US House Speaker Nancy Pelosi encourages San Francisco’s Catholic archbishop to follow science instead of pushing for fuller in-person gatherings for Mass and worship.

Pelosi, a practising Catholic, says Archbishop Salvatore Joseph Cordileone should not be putting people’s lives at risk.

“With all due respect to my archbishop, I think we should follow science on this,” Pelosi said.

Pelosi made her views clear after Cordileone led hundreds of Catholics in a street protest through San Francisco Sunday to St. Mary’s Cathedral. He then celebrated an outdoor mass.

The demonstration’s purpose was to pressure city leaders to allow indoor services for all faiths amid the coronavirus (COVID-19) pandemic.

One woman said she was upset that the church still remained mostly closed to followers.

“We’re being persecuted,” she said.

“I mean it’s absolutely crazy. There are scores of people huddled together, bless them, on the streets and in the park and in the restaurants outside. We’re allowed one person in the church. I mean, really?”

“Churches are essential for so many of us, you know, for our mental health, for our spiritual well-being,” another protester said.

“You know, we want to be treated fairly.”

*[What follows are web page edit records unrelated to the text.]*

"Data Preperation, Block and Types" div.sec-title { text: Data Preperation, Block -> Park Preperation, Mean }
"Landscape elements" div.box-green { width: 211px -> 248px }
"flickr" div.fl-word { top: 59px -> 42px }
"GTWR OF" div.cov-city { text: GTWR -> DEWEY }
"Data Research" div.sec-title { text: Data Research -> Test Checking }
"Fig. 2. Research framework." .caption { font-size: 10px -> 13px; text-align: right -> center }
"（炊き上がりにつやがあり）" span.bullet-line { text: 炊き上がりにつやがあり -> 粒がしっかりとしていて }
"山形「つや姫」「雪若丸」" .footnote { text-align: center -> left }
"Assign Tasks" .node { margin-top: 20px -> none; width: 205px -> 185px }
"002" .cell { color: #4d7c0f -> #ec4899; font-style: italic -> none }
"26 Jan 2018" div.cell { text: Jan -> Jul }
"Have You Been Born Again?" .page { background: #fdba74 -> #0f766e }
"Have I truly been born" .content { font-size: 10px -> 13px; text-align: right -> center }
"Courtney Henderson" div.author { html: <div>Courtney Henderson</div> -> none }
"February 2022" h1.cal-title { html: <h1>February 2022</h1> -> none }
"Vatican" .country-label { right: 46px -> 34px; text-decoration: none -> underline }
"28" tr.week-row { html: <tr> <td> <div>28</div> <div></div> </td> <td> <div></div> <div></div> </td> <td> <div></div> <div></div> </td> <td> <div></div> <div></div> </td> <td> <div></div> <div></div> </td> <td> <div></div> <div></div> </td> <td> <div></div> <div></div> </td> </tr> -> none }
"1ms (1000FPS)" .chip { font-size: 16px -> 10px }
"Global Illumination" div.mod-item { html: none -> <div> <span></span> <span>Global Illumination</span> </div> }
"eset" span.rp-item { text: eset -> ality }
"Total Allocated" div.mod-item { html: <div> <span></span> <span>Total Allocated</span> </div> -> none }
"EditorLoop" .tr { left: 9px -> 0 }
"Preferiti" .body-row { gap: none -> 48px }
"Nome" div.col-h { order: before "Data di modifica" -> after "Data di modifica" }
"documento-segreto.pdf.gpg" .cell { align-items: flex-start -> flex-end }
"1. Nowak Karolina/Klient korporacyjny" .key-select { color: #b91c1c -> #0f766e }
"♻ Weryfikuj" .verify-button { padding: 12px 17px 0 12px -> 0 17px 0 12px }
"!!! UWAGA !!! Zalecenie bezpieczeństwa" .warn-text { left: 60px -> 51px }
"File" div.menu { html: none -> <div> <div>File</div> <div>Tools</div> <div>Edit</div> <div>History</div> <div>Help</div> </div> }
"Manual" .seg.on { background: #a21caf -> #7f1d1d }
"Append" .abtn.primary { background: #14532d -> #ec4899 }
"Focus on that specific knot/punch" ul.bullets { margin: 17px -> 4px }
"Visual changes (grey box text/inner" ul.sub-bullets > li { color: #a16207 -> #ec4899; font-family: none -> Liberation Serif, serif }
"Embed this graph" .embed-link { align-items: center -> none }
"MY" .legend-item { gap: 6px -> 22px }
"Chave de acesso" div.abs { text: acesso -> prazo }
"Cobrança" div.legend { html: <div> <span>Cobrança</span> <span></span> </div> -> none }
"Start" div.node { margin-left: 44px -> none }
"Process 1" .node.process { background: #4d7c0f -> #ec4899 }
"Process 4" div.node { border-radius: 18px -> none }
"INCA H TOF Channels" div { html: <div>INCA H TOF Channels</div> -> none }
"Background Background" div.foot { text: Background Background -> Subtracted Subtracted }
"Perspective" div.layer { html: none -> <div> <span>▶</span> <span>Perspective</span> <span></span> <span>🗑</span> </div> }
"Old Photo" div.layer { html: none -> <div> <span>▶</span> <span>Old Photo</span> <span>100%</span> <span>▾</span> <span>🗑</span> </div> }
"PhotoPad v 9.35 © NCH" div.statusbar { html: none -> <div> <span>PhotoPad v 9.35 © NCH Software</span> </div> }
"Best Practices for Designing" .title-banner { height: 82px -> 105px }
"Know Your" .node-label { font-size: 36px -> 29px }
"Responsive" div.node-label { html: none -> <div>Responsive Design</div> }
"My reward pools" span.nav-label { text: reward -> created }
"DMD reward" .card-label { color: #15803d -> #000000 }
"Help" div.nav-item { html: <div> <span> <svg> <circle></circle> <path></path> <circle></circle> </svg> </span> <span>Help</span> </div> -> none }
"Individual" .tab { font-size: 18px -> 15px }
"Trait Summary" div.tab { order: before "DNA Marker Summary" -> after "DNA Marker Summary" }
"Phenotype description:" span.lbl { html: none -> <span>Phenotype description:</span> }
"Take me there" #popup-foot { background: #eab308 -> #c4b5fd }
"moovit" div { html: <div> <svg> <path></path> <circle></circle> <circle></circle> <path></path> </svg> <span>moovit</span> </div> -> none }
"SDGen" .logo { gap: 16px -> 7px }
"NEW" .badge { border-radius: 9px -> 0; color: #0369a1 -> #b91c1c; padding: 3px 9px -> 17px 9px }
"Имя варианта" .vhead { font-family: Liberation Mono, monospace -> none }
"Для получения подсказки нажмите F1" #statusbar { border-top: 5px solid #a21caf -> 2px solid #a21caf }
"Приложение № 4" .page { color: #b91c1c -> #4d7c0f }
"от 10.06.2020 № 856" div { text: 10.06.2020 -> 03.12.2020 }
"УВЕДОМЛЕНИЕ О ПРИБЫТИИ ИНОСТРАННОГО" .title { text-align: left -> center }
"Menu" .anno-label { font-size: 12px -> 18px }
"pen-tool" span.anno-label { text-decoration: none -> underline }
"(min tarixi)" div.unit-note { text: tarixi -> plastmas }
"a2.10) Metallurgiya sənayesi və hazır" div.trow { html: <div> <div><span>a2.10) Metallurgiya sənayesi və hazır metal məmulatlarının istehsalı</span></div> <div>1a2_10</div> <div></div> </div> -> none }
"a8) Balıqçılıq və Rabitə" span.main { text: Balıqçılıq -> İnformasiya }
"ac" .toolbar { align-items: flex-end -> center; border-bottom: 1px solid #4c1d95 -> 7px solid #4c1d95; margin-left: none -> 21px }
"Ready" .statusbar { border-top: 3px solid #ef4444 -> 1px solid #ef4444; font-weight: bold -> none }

One participant feared that the closures turn people away from the faith, and make them “lackadaisical” in their faith.”

Others are upset that some counties in the area are beginning to allow places of worship to resume indoor services, while the San Francisco area is not.

The debate about the right to worship has become heated over state and local rules to stem the pandemic’s spread.

Cordileone said worshipers’ rights are being “unjustly repressed” by the government. Nationwide, several churches are suing to halt restrictions.

“We recognize that the government has a right to impose reasonable public health rules,” he wrote in The Washington Post. “But when government asserts authority over the church’s very right to worship, it crosses a line.”

Pelosi says she is “sure he must have meant if it is scientifically safe, rather than jeopardizing people’s health if they want to go to church.”

Faith and science are sometimes seen at odds, she commented.

“Around here, people say to me, ‘You’re a person of faith, why do you believe in science?’

“I say, I believe science is an answer to our prayers. It is a creation of God, and one that is an answer to our prayers.”